9) With a capacity of 8,373, UMass-Amherst’s Mullins Center is the largest arena in Hockey East.

10) Merrimack’s J. Thom Lawler Arena is the smallest with a capacity of 3,000.

11) The Terriers will be spending six nights in hotels during the regular season ­­–– Nov. 7 in Bangor, Maine; Nov. 27 and 28 in New York City; and Feb. 25, 26 and 27 in Burlington, Vt.

12) Before Brad Thiessen of Northeastern won it last year, the Hockey East Player of the Year Award had gone to a player from BU, BC or UNH for 14 straight seasons.

13) The Hockey East Championship has been won by BU, BC, UNH or Maine for each of the last 13 seasons (Providence won in 1996).

14) The Terriers lose six of their top seven scorers from last season (Bonino was second), but return their top four plus/minus guys –– Bonino (+29), Shattenkirk (+28), Warsofsky (+26) and C. Cohen (+24).

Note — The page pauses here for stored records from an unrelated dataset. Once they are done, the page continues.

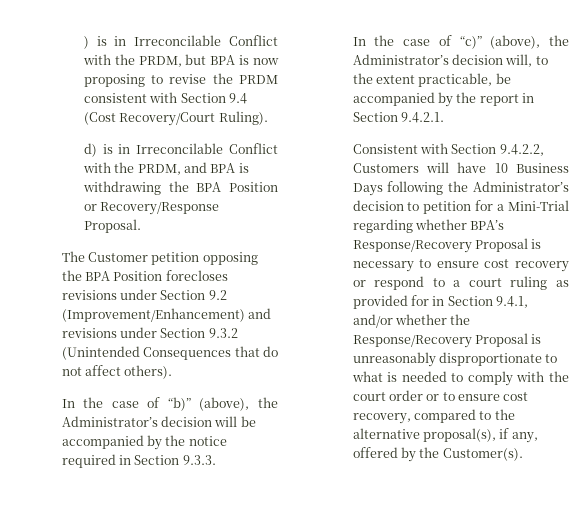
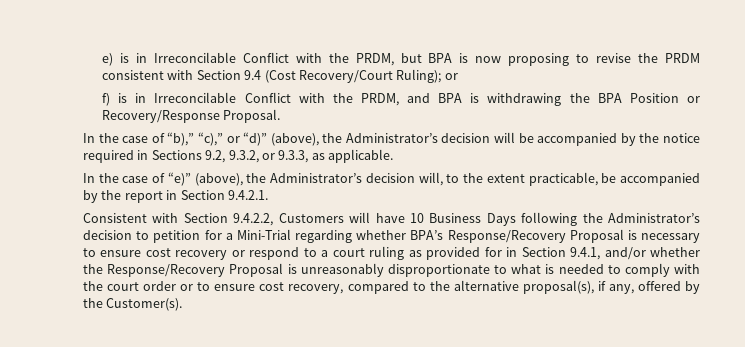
- ) is in Irreconcilable Conflict with the PRDM, but BPA is now proposing to revise the PRDM consistent with Section 9.4 (Cost Recovery/Court Ruling).
- d) is in Irreconcilable Conflict with the PRDM, and BPA is withdrawing the BPA Position or Recovery/Response Proposal.
+ e) is in Irreconcilable Conflict with the PRDM, but BPA is now proposing to revise the PRDM consistent with Section 9.4 (Cost Recovery/Court Ruling); or
+ f) is in Irreconcilable Conflict with the PRDM, and BPA is withdrawing the BPA Position or Recovery/Response Proposal.
- The Customer petition opposing the BPA Position forecloses revisions under Section 9.2 (Improvement/Enhancement) and revisions under Section 9.3.2 (Unintended Consequences that do not affect others).
- In the case of “b)” (above), the Administrator’s decision will be accompanied by the notice required in Section 9.3.3.
- In the case of “c)” (above), the Administrator’s decision will, to the extent practicable, be accompanied by the report in Section 9.4.2.1.
+ In the case of “b),” “c),” or “d)” (above), the Administrator’s decision will be accompanied by the notice required in Sections 9.2, 9.3.2, or 9.3.3, as applicable.
+ In the case of “e)” (above), the Administrator’s decision will, to the extent practicable, be accompanied by the report in Section 9.4.2.1.

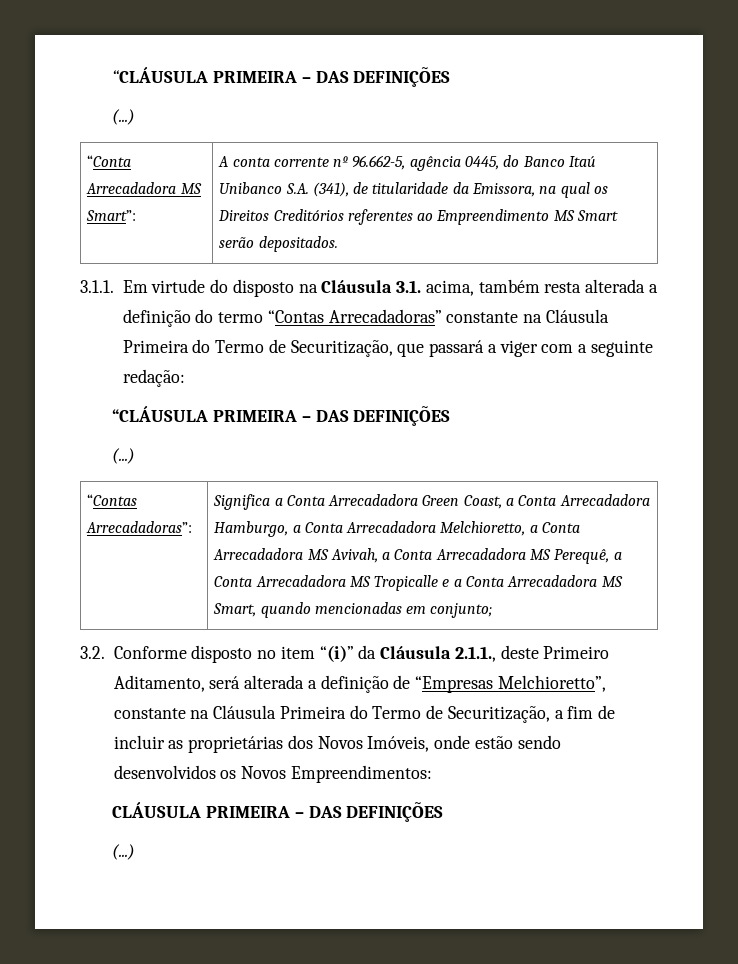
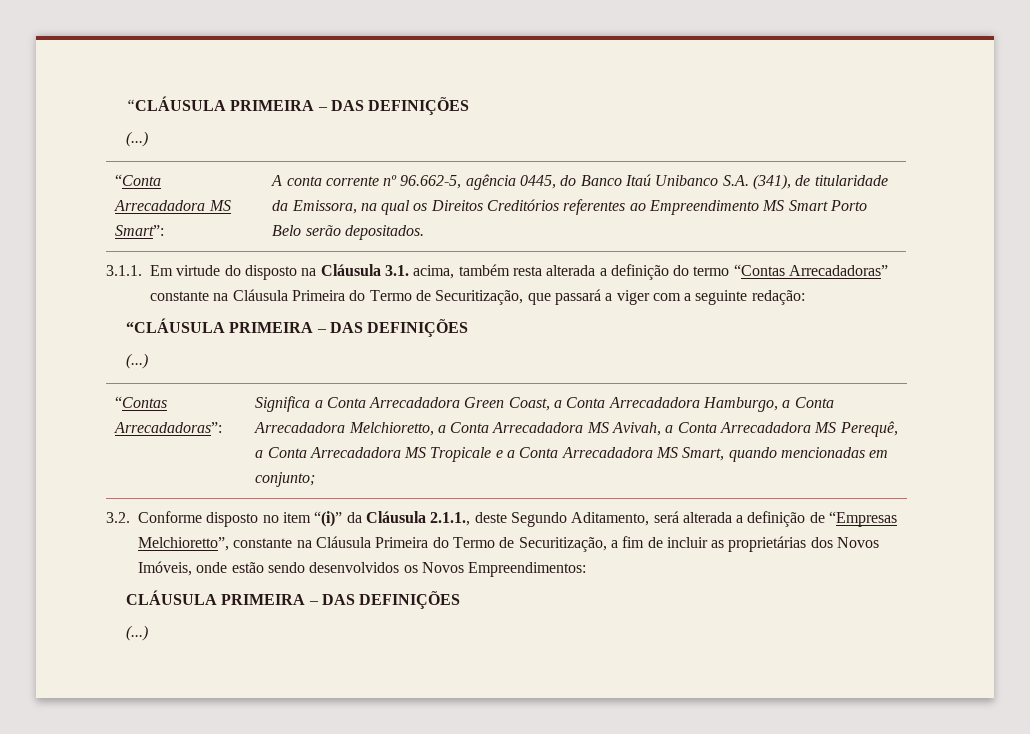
- “Conta Arrecadadora MS Smart”: | A conta corrente nº 96.662-5, agência 0445, do Banco Itaú Unibanco S.A. (341), de titularidade da Emissora, na qual os Direitos Creditórios referentes ao Empreendimento MS Smart serão depositados.
+ “Conta Arrecadadora MS Smart”: | A conta corrente nº 96.662-5, agência 0445, do Banco Itaú Unibanco S.A. (341), de titularidade da Emissora, na qual os Direitos Creditórios referentes ao Empreendimento MS Smart Porto Belo serão depositados.
- Significa a Conta Arrecadadora Green Coast, a Conta Arrecadadora Hamburgo, a Conta Arrecadadora Melchioretto, a Conta Arrecadadora MS Avivah, a Conta Arrecadadora MS Perequê, a Conta Arrecadadora MS Tropicalle e a Conta Arrecadadora MS Smart, quando mencionadas em conjunto;
+ Significa a Conta Arrecadadora Green Coast, a Conta Arrecadadora Hamburgo, a Conta Arrecadadora Melchioretto, a Conta Arrecadadora MS Avivah, a Conta Arrecadadora MS Perequê, a Conta Arrecadadora MS Tropicale e a Conta Arrecadadora MS Smart, quando mencionadas em conjunto;
- 3.2. Conforme disposto no item “(i)” da Cláusula 2.1.1., deste Primeiro Aditamento, será alterada a definição de “Empresas Melchioretto”, constante na Cláusula Primeira do Termo de Securitização, a fim de incluir as proprietárias dos Novos Imóveis, onde estão sendo desenvolvidos os Novos Empreendimentos:
+ 3.2. Conforme disposto no item “(i)” da Cláusula 2.1.1., deste Segundo Aditamento, será alterada a definição de “Empresas Melchioretto”, constante na Cláusula Primeira do Termo de Securitização, a fim de incluir as proprietárias dos Novos Imóveis, onde estão sendo desenvolvidos os Novos Empreendimentos:

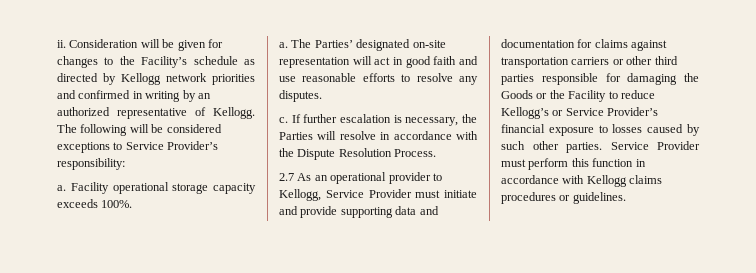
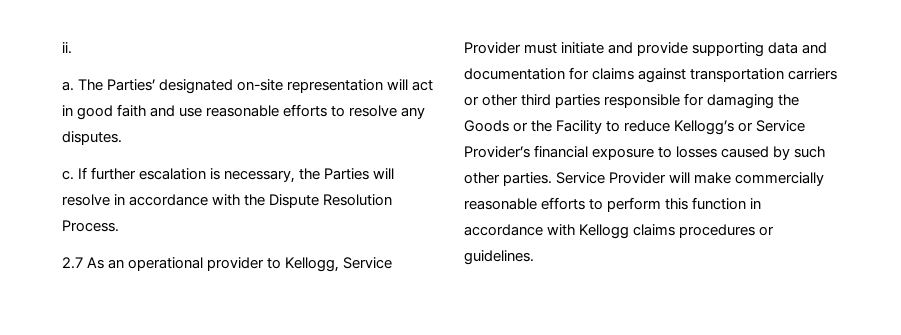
- Consideration will be given for changes to the Facility’s schedule as directed by Kellogg network priorities and confirmed in writing by an authorized representative of Kellogg. The following will be considered exceptions to Service Provider’s responsibility:
- a. Facility operational storage capacity exceeds 100%.
- Service Provider must perform this function in accordance with Kellogg claims procedures or guidelines.
+ Service Provider will make commercially reasonable efforts to perform this function in accordance with Kellogg claims procedures or guidelines.

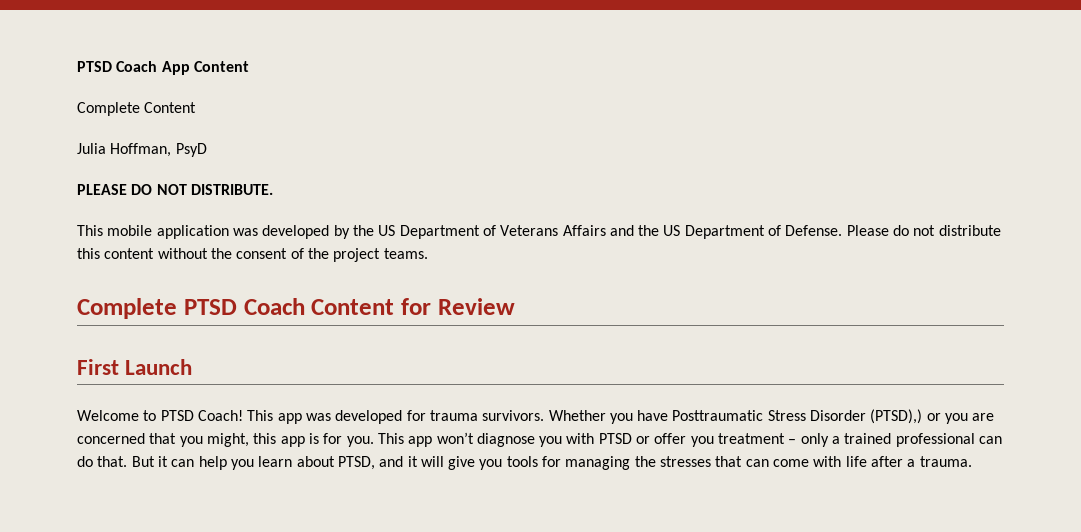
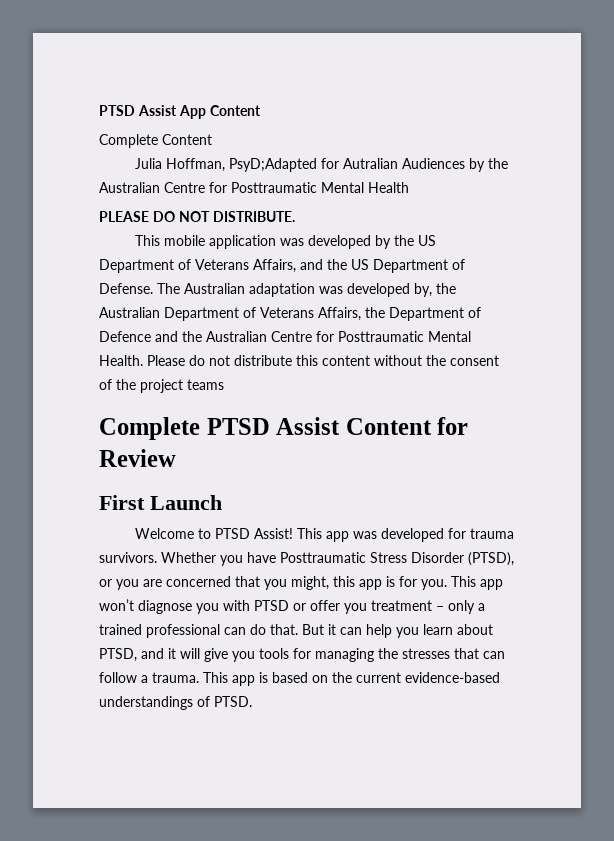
- PTSD Coach App Content
+ PTSD Assist App Content
- Julia Hoffman, PsyD
+ Julia Hoffman, PsyD;Adapted for Autralian Audiences by the Australian Centre for Posttraumatic Mental Health
- This mobile application was developed by the US Department of Veterans Affairs and the US Department of Defense.
+ This mobile application was developed by the US Department of Veterans Affairs, and the US Department of Defense.
+ The Australian adaptation was developed by, the Australian Department of Veterans Affairs, the Department of Defence and the Australian Centre for Posttraumatic Mental Health.
- Please do not distribute this content without the consent of the project teams.
+ Please do not distribute this content without the consent of the project teams
- Complete PTSD Coach Content for Review
+ Complete PTSD Assist Content for Review
- Welcome to PTSD Coach!
+ Welcome to PTSD Assist!
- Whether you have Posttraumatic Stress Disorder (PTSD),) or you are concerned that you might, this app is for you.
+ Whether you have Posttraumatic Stress Disorder (PTSD), or you are concerned that you might, this app is for you.
- But it can help you learn about PTSD, and it will give you tools for managing the stresses that can come with life after a trauma.
+ But it can help you learn about PTSD, and it will give you tools for managing the stresses that can follow a trauma. This app is based on the current evidence-based understandings of PTSD.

15) The Terriers were 9-0-0 on neutral ice last season. They play four regular-season games on neutral ice this season.

16) The Terriers were 25-0-0 when leading after two periods last season.

17) The only two Terriers to ever wear a number above 40 are Jason Tapp (#83 from 1998-2002) and Matt Gilroy (#97 from 2005-09).

18) The Terriers have had three first-team All-Americans in the same season on three occasions –– 1950 (Walt Anderson, Ralph Bevins and Jack Garrity), 1958 (Bob Dupuis, Don MacLeod and Bob Marquis) and 1972 (Dan Brady, Bob Brown and John Danby).

19) Rick Meagher is the only Terrier to be named a first-team All-American three times (1975, 1976 and 1977).

20) The Terriers have had two top-10 Hobey Baker finalists in the same season twice –– 1996 (Jay Pandolfo and Chris Drury) and 2009 (Matt Gilroy and Colin Wilson).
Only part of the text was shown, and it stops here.